Exercise data below:

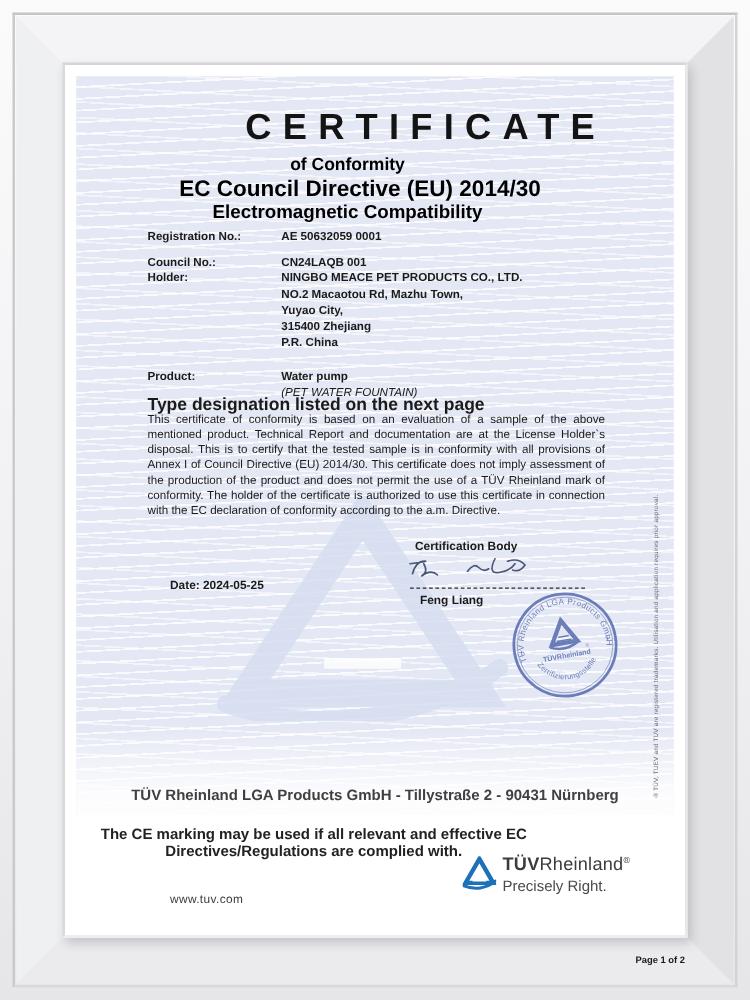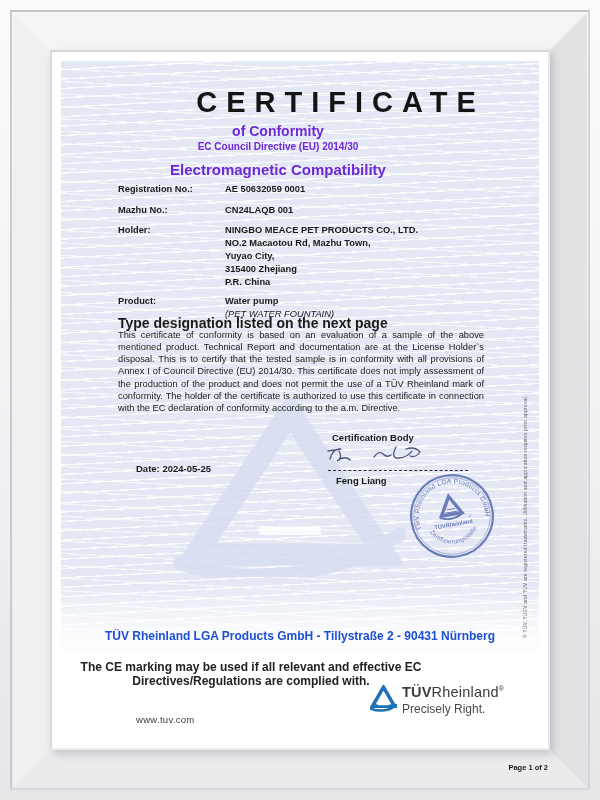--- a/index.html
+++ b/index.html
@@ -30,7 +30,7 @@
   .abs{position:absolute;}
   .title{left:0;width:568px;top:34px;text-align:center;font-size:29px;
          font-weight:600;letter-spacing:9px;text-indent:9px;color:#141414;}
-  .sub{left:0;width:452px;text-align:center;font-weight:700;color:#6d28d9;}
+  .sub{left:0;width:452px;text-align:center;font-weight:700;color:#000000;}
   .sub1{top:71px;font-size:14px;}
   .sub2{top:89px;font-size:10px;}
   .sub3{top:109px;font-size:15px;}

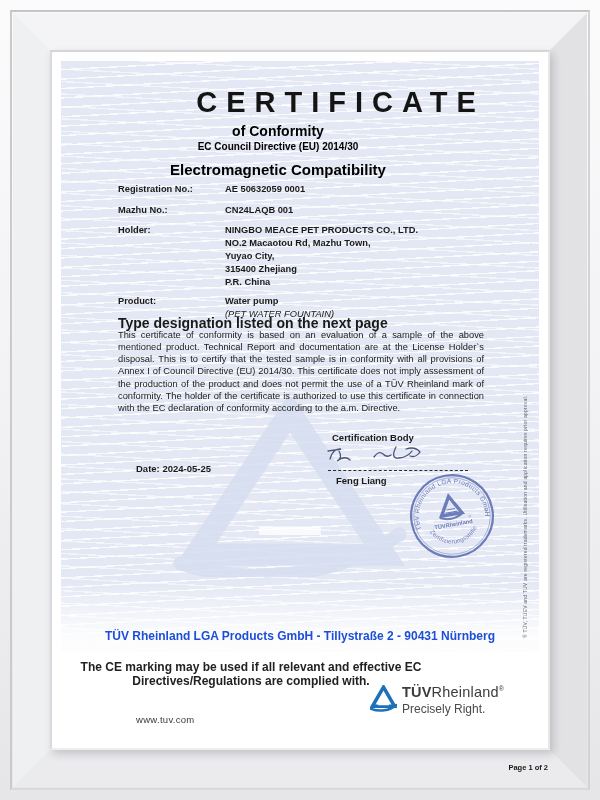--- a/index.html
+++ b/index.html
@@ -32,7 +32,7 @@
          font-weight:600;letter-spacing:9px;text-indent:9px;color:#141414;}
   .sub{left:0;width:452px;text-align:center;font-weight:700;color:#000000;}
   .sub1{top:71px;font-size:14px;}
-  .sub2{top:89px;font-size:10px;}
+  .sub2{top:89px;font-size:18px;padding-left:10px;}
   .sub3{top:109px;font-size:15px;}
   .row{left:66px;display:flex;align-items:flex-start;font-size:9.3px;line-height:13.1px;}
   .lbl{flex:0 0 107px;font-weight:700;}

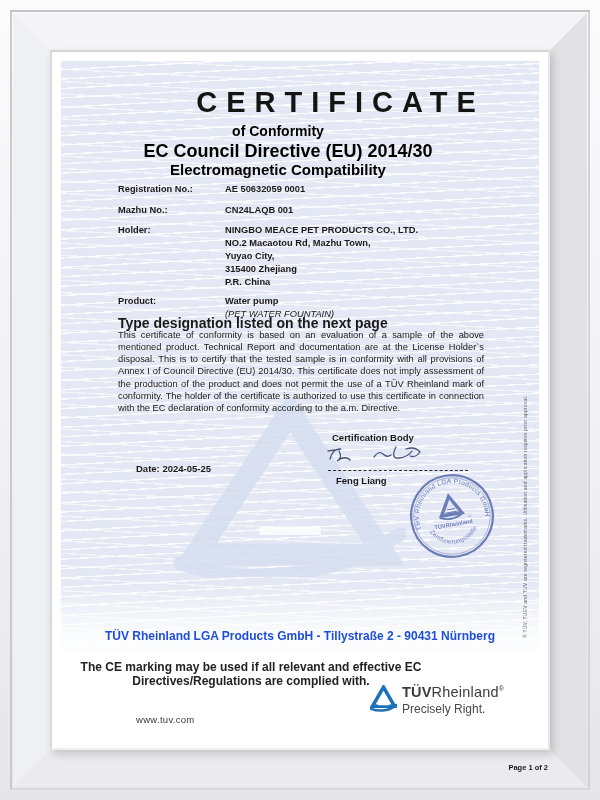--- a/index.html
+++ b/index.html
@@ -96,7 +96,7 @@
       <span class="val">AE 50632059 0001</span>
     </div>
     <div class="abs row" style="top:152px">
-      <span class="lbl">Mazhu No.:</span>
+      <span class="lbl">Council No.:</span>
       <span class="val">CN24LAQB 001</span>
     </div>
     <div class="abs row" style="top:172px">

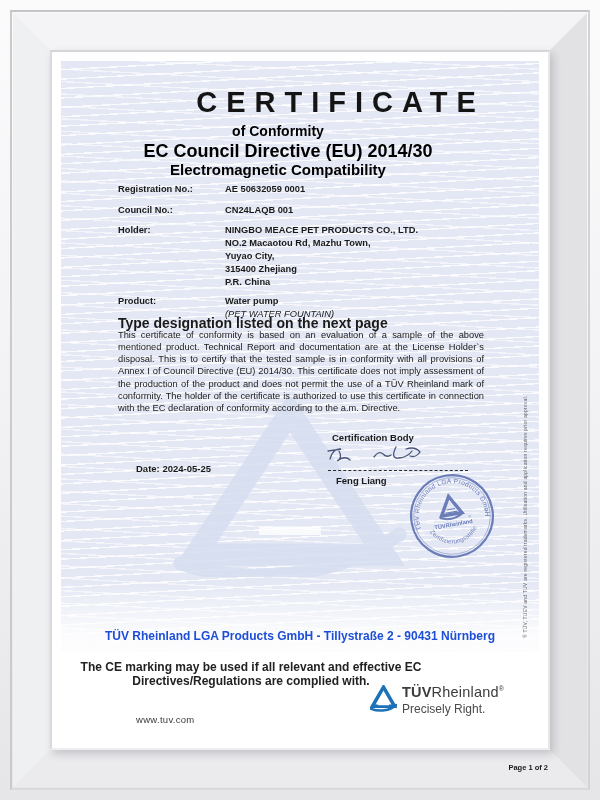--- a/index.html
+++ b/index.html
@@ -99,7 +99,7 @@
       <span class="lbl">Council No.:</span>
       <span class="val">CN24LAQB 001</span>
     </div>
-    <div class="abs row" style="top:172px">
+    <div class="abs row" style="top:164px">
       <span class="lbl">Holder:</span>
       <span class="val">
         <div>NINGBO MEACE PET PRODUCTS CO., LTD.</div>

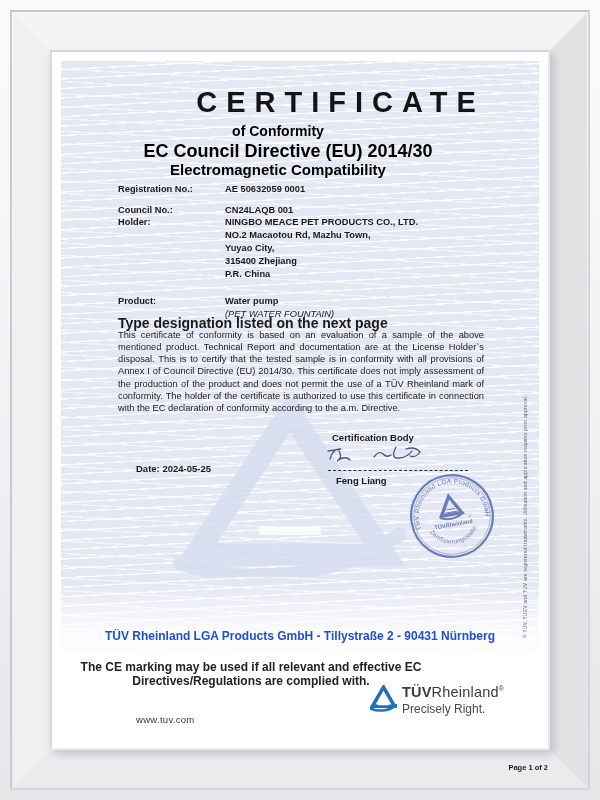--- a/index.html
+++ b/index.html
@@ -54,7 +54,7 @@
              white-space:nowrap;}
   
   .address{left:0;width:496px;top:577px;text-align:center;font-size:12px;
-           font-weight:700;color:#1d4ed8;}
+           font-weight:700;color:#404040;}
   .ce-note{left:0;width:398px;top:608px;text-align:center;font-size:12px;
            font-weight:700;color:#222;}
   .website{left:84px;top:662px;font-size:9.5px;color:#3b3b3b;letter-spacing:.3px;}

End of Exercise data.

■ Work instructions: Please output all of the entries above exactly, but without any picture.

■ Written answer:
--- a/index.html
+++ b/index.html
@@ -30,7 +30,7 @@
   .abs{position:absolute;}
   .title{left:0;width:568px;top:34px;text-align:center;font-size:29px;
          font-weight:600;letter-spacing:9px;text-indent:9px;color:#141414;}
-  .sub{left:0;width:452px;text-align:center;font-weight:700;color:#6d28d9;}
+  .sub{left:0;width:452px;text-align:center;font-weight:700;color:#000000;}
   .sub1{top:71px;font-size:14px;}
   .sub2{top:89px;font-size:10px;}
   .sub3{top:109px;font-size:15px;}

--- a/index.html
+++ b/index.html
@@ -32,7 +32,7 @@
          font-weight:600;letter-spacing:9px;text-indent:9px;color:#141414;}
   .sub{left:0;width:452px;text-align:center;font-weight:700;color:#000000;}
   .sub1{top:71px;font-size:14px;}
-  .sub2{top:89px;font-size:10px;}
+  .sub2{top:89px;font-size:18px;padding-left:10px;}
   .sub3{top:109px;font-size:15px;}
   .row{left:66px;display:flex;align-items:flex-start;font-size:9.3px;line-height:13.1px;}
   .lbl{flex:0 0 107px;font-weight:700;}

--- a/index.html
+++ b/index.html
@@ -96,7 +96,7 @@
       <span class="val">AE 50632059 0001</span>
     </div>
     <div class="abs row" style="top:152px">
-      <span class="lbl">Mazhu No.:</span>
+      <span class="lbl">Council No.:</span>
       <span class="val">CN24LAQB 001</span>
     </div>
     <div class="abs row" style="top:172px">

--- a/index.html
+++ b/index.html
@@ -99,7 +99,7 @@
       <span class="lbl">Council No.:</span>
       <span class="val">CN24LAQB 001</span>
     </div>
-    <div class="abs row" style="top:172px">
+    <div class="abs row" style="top:164px">
       <span class="lbl">Holder:</span>
       <span class="val">
         <div>NINGBO MEACE PET PRODUCTS CO., LTD.</div>

--- a/index.html
+++ b/index.html
@@ -54,7 +54,7 @@
              white-space:nowrap;}
   
   .address{left:0;width:496px;top:577px;text-align:center;font-size:12px;
-           font-weight:700;color:#1d4ed8;}
+           font-weight:700;color:#404040;}
   .ce-note{left:0;width:398px;top:608px;text-align:center;font-size:12px;
            font-weight:700;color:#222;}
   .website{left:84px;top:662px;font-size:9.5px;color:#3b3b3b;letter-spacing:.3px;}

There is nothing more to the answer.